Jennifer Gilllespie
Driving Back With No Map
Now we’re cross-hatched as gibberish on the airwaves, vapor skids on sky, new graffiti over old.
The bad hotels, the long mornings we’ve liked each other, rolled off the husk of talk, late check out, the buffet pecked over.
Lone pastille of a voice on the radio, a woman tells of lighthouses in Italy. When I hear a stranger speak of details far away, I’m much calmer, aren’t you?
I spy the last boulevard of Memphis, the moth of light on your wrist as you steer us back to the one home we have, the calamitous city, its high old stars never wasted on those who re-enter.
Luminous Monotony
How coarse were those few days:
the bird claw outside the Cuban place, perfectly detached, dark yellow, unloved ornament. A bit of tuft left. The girls more entranced than the boys.
Esther was the one to first look, to wander into the dark laughter.
.
I commented on the pink, opening sky, long past the woman’s breasts too exposed
at the bank, changing our work day into papery keys, unlocking more; no eye contact. Her breasts, swinging and pale, bothered you;
decorum, I suppose. Or maybe dumb desire.
There is always a vein in the sky that waits to burst.
.
Why I knew you loved me in that second, out of all our lucid flesh and word transactions: the way you jotted a helpline number in a kind of casual music, looking at me with a kind of helplessly steady light. Your plain gaze on anyone’s tears, inquisitive touch on public sculpture. And I would not for the life of me return that look.

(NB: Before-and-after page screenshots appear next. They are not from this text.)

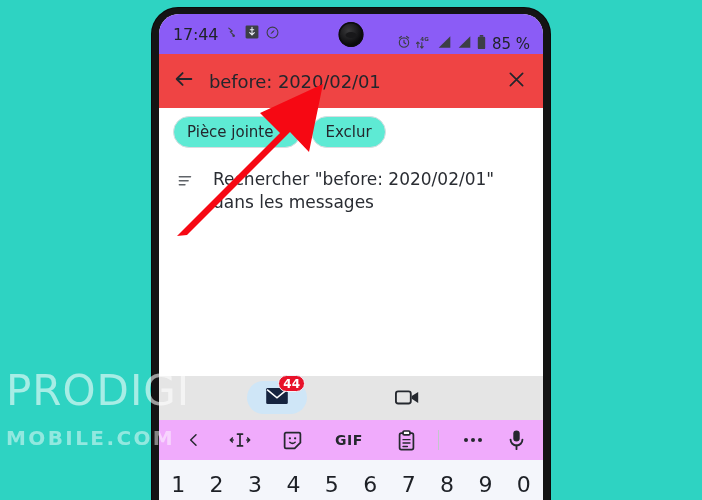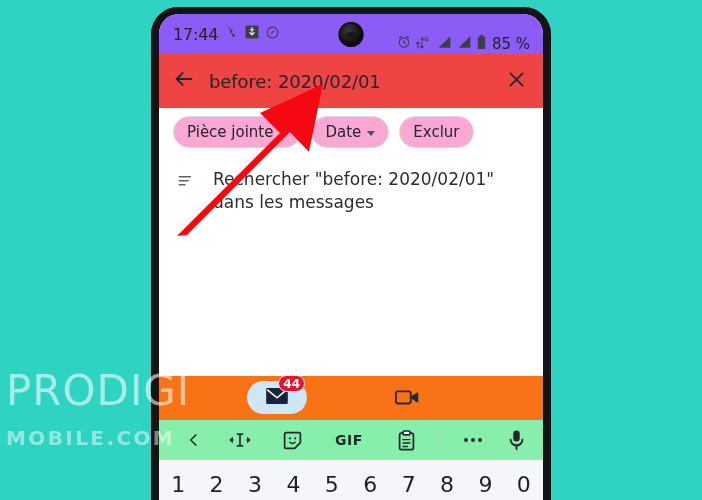--- a/index.html
+++ b/index.html
@@ -135,7 +135,7 @@
     height: 32px;
     border: 1px solid #dadce0;
     border-radius: 16px;
-    background: #f9a8d4;
+    background: #5eead4;
     display: flex;
     align-items: center;
     gap: 6px;

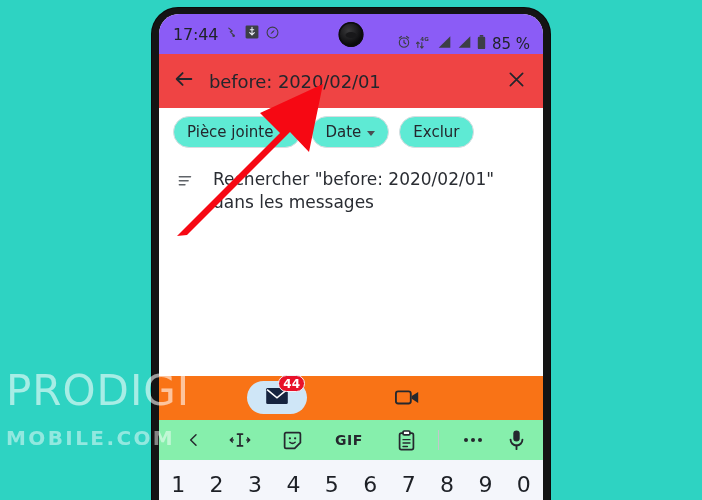--- a/index.html
+++ b/index.html
@@ -361,10 +361,6 @@
           <span class="caret"></span>
         </div>
         <div class="chip">
-          <span>Date</span>
-          <span class="caret"></span>
-        </div>
-        <div class="chip">
           <span>Exclur</span>
         </div>
       </div>

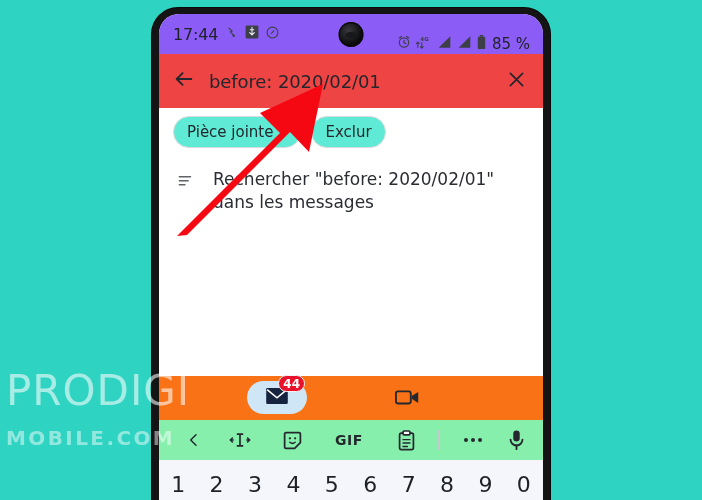--- a/index.html
+++ b/index.html
@@ -172,7 +172,7 @@
   
   #kb-strip {
     height: 44px;
-    background: #f97316;
+    background: #e5e5e5;
     display: flex;
     align-items: center;
     position: relative;

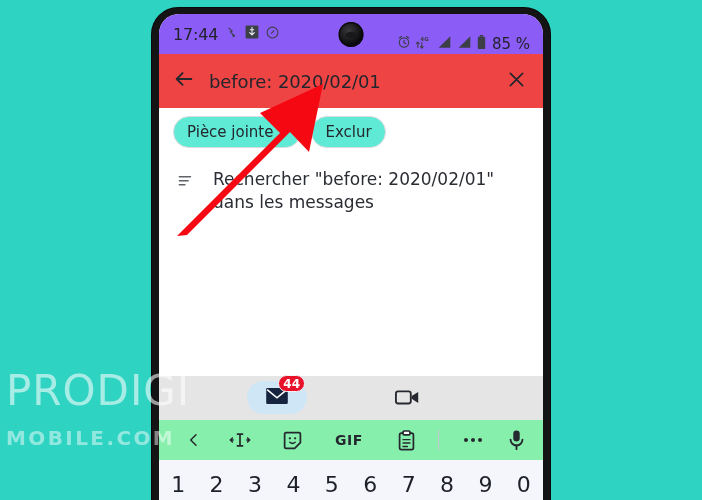--- a/index.html
+++ b/index.html
@@ -208,7 +208,7 @@
   
   #kb-toolbar {
     height: 40px;
-    background: #86efac;
+    background: #f0abfc;
     display: flex;
     align-items: center;
     padding: 0 13px;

You are someone who pours a glass of water perfectly, without spilling, in the dark.
.
In the bath, cuffs of warm silver encircle our wrists, insects shiver on the sill above.
.
Deep in the parked car, deep beyond the torn fog of the roads. Your chest a light amber, exposed, unhurrying, changing into ski clothes in the front seat. The square of pink light on your face as if you’d been projected, just then, Upon a wave I’d plotted, curved upward, unshadowed, strung to all the hands of air for my endless taking.
Murketiden
I come home early from work. I like rigor when it finds me.
But seeing the end of daylight seemed necessary today.
Someone’s nailed a small painting, a flat heron on wood, on the streetlamp.
The mailwoman’s teenage daughter joins her on her route, murmurs to her
while she tends to strangers’ affairs. Maybe she understands,
maybe the daughter does too, who quietly steers her mother’s cart—
the secrecy, the magnitude of these systematic offerings.
That they could slay the day for some, or coax into delight.
Somewhere in this neighborhood, my friend peddles geodes
her father scraped for her from the mines. The one she gave me, a purpled knotted pool,
a slate for the myriad romances between elements, a fig
unchecked by weathering. A purple like a healthy blood.